Friday 21 September 2018

Bucharest; Romania

If ‘Jeremy Kyle on a Plane’ existed, then I’ve just had a front row seat at a live recording.

My day started quite badly: I finished a night shift, went home for 90 minutes sleep before heading to Luton to fly to Bucharest, and realised (after I slept through my alarm for 2 solid hours) that 90 minutes in ~24 hours was obviously not enough sleep. Best case scenario was I could get a train which arrived at the airport at 15:03 for a 15:30 take off... worth a roll of the dice, surely? I expect many things from WizzAir but punctuality is not one of them, the flight was predictably delayed by over an hour, and my gamble paid off.

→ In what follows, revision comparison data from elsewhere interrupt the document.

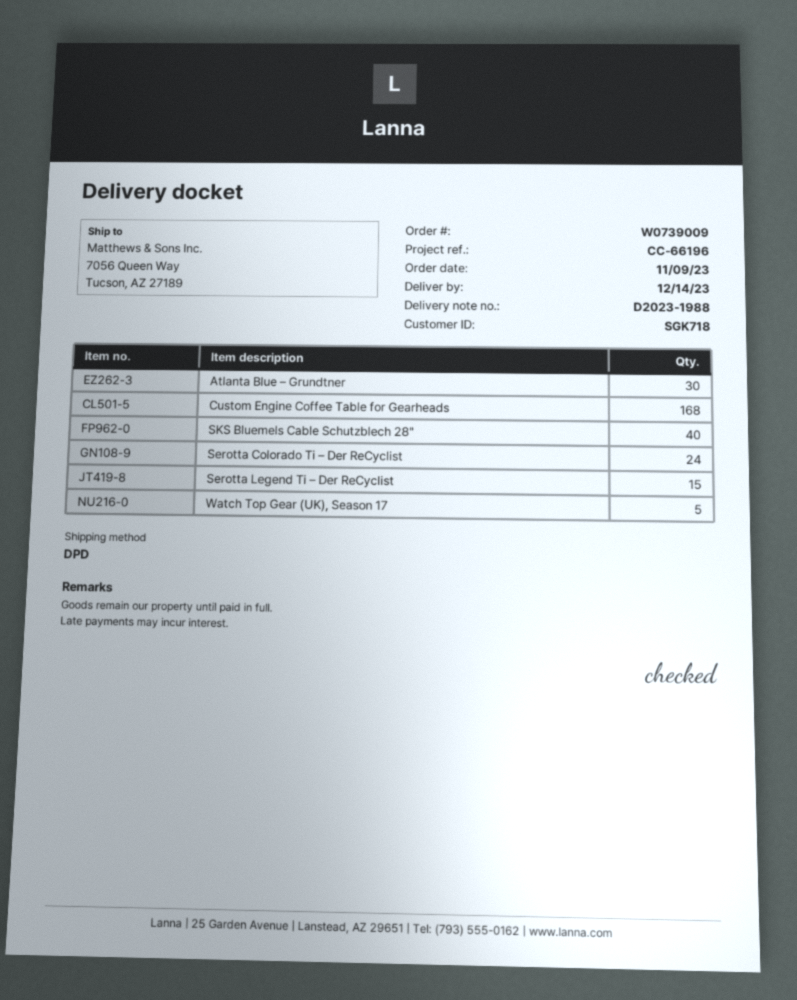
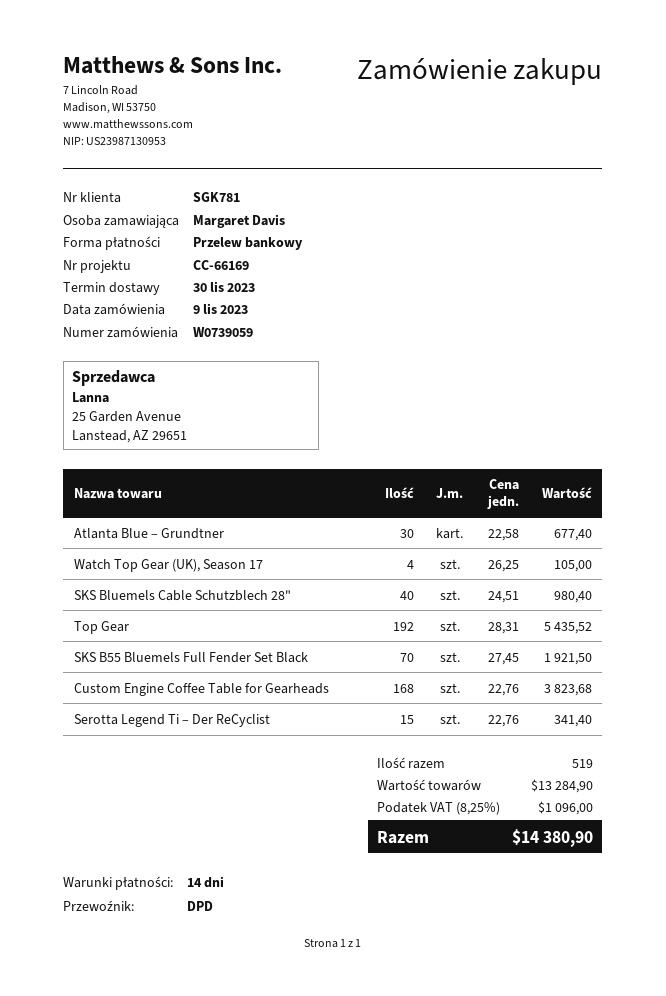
order number: W0739009 -> W0739059
delivery date: 2023-12-14 -> 2023-11-30
customer number: SGK718 -> SGK781
reference: CC-66196 -> CC-66169
Serotta Colorado Ti – Der ReCyclist: 24 -> none
Watch Top Gear (UK), Season 17: 5 -> 4
Top Gear: none -> 192
SKS B55 Bluemels Full Fender Set Black: none -> 70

After I (finally) boarded the plane a bit of a kerfuffle kicked off because some passengers needed re-seating to “balance the aircraft” (I don’t know much about aerophysics, but I’d hope there’s a little more to it than moving some fat people around?), but they’d paid to reserve their seats so they were having none of it. The argument with the steward was in Romanian but the bilingual guy next to me very kindly gave me a running translation. Eventually there was a re-jiggle of a fair few people on the plane, and everything was “balanced”. Problem solved!

Wrong.

The initial people who were asked to move didn’t like their new seats and asked to get off the plane. The steward looked really stressed out by this, and I assumed this was because he’d need to arrange for their luggage to come out of the hold and delay things even more. Whilst that turned out to be part of his problem, the far larger issue was the re-re-balancing of the plane, and then checking EVERY SINGLE PERSON’S BAGS to make sure the deserters hadn’t left anything potentially dodgy on board. By the time this was sorted we’d been sat on tarmac for over an hour, long missed the take-off slot, and the pilot advised us of a further hour delay.

I thought the drama was over when we eventually landed the wrong side of midnight, but then some fuckwit tried lighting up a fag on the way to the terminal, received a lot of disbelieving glances from other passengers, decided against smoking the fag, chucked it on the (oil covered) ground, and got arrested. 

The flight delays meant I arrived at my hotel well after the check-in desk closed so, barely able to keep my eyes open and willing to accept any (unoccupied) bed, I found a hostel and crashed there. It could well have been shite, but I was so exhausted that I didn’t notice or care.